Reproduce each line below precisely. Drop the pictures.

Data for this task:
»»
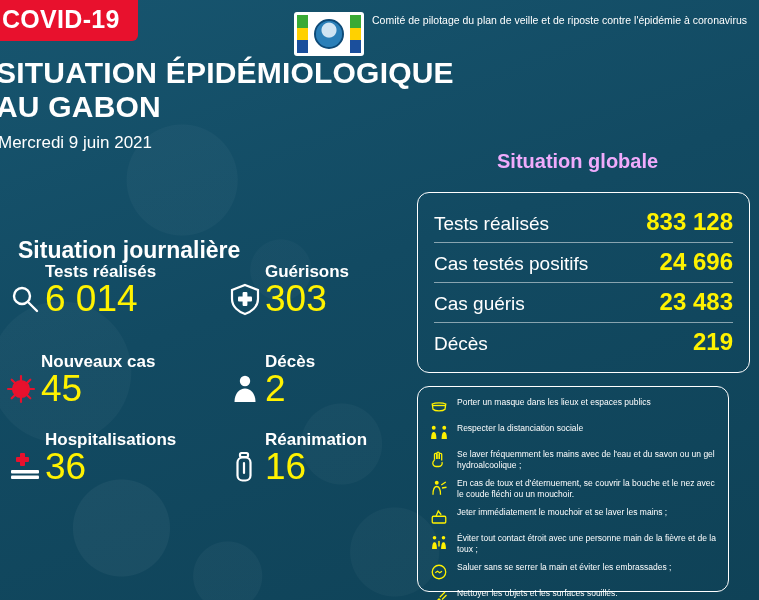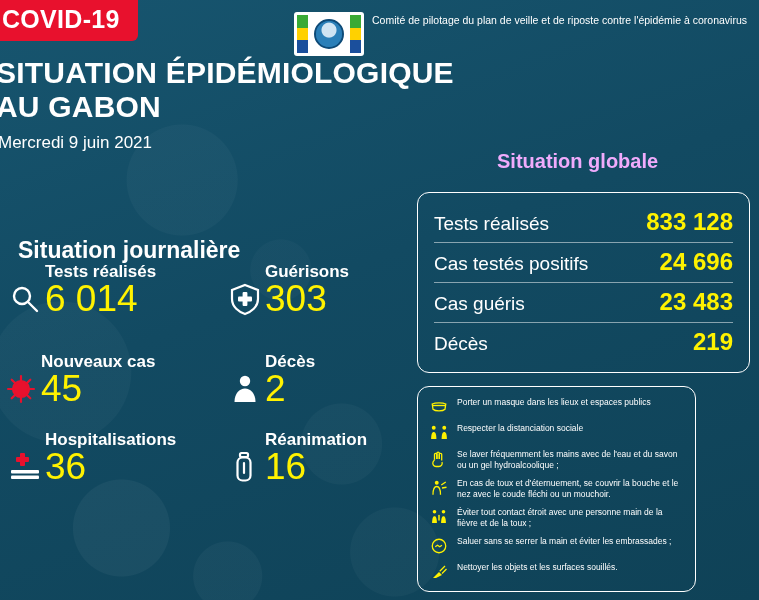--- a/index.html
+++ b/index.html
@@ -193,21 +193,21 @@
     color: #fff200;
     font-size: 24px;
     font-weight: bold;
   }
 
   
   .advice-card {
     position: absolute;
     left: 417px;
     top: 386px;
-    width: 279px;
+    width: 312px;
     height: 206px;
     border: 1.5px solid #ffffff;
     border-radius: 12px;
     padding: 10px 12px 8px 12px;
   }
   .advice-item {
     display: flex;
     align-items: flex-start;
     gap: 9px;
     margin-bottom: 7px;
@@ -393,20 +393,29 @@
       <svg viewBox="0 0 24 24" fill="none" stroke="currentColor" stroke-width="1.7">
         <circle cx="9" cy="5" r="2.6" fill="currentColor" stroke="none"></circle>
         <path d="M4 21 C4 13 6 10 9 10 C12 10 14 13 14 21"></path>
         <line x1="15" y1="8" x2="21" y2="4"></line>
           <line x1="16" y1="12" x2="22" y2="11"></line>
       </svg>
     </span>
     <span class="a-text">En cas de toux et d'éternuement, se couvrir la bouche et le nez avec le coude fléchi ou un mouchoir.</span>
   </div>
 
+  <div class="advice-item">
+    <span class="a-icon">
+      <svg viewBox="0 0 24 24" fill="none" stroke="currentColor" stroke-width="1.7">
+        <rect x="3" y="11" width="18" height="9" rx="1.5"></rect>
+        <path d="M8 11 L11 4 L15 9"></path>
+      </svg>
+    </span>
+    <span class="a-text">Jeter immédiatement le mouchoir et se laver les mains ;</span>
+  </div>
 
   <div class="advice-item">
     <span class="a-icon">
       <svg viewBox="0 0 24 24" fill="currentColor">
         <circle cx="6" cy="5" r="2.4"></circle>
           <path d="M2.8 20 C2.8 13.5 4.2 11 6 11 C7.8 11 9.2 13.5 9.2 20 Z"></path>
         <circle cx="18" cy="5" r="2.4"></circle>
           <path d="M14.8 20 C14.8 13.5 16.2 11 18 11 C19.8 11 21.2 13.5 21.2 20 Z"></path>
         <rect x="11" y="9" width="2" height="8" rx="1"></rect>
       </svg>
««
Response to the exercise:
--- a/index.html
+++ b/index.html
@@ -193,21 +193,21 @@
     color: #fff200;
     font-size: 24px;
     font-weight: bold;
   }
 
   
   .advice-card {
     position: absolute;
     left: 417px;
     top: 386px;
-    width: 279px;
+    width: 312px;
     height: 206px;
     border: 1.5px solid #ffffff;
     border-radius: 12px;
     padding: 10px 12px 8px 12px;
   }
   .advice-item {
     display: flex;
     align-items: flex-start;
     gap: 9px;
     margin-bottom: 7px;
@@ -393,20 +393,29 @@
       <svg viewBox="0 0 24 24" fill="none" stroke="currentColor" stroke-width="1.7">
         <circle cx="9" cy="5" r="2.6" fill="currentColor" stroke="none"></circle>
         <path d="M4 21 C4 13 6 10 9 10 C12 10 14 13 14 21"></path>
         <line x1="15" y1="8" x2="21" y2="4"></line>
           <line x1="16" y1="12" x2="22" y2="11"></line>
       </svg>
     </span>
     <span class="a-text">En cas de toux et d'éternuement, se couvrir la bouche et le nez avec le coude fléchi ou un mouchoir.</span>
   </div>
 
+  <div class="advice-item">
+    <span class="a-icon">
+      <svg viewBox="0 0 24 24" fill="none" stroke="currentColor" stroke-width="1.7">
+        <rect x="3" y="11" width="18" height="9" rx="1.5"></rect>
+        <path d="M8 11 L11 4 L15 9"></path>
+      </svg>
+    </span>
+    <span class="a-text">Jeter immédiatement le mouchoir et se laver les mains ;</span>
+  </div>
 
   <div class="advice-item">
     <span class="a-icon">
       <svg viewBox="0 0 24 24" fill="currentColor">
         <circle cx="6" cy="5" r="2.4"></circle>
           <path d="M2.8 20 C2.8 13.5 4.2 11 6 11 C7.8 11 9.2 13.5 9.2 20 Z"></path>
         <circle cx="18" cy="5" r="2.4"></circle>
           <path d="M14.8 20 C14.8 13.5 16.2 11 18 11 C19.8 11 21.2 13.5 21.2 20 Z"></path>
         <rect x="11" y="9" width="2" height="8" rx="1"></rect>
       </svg>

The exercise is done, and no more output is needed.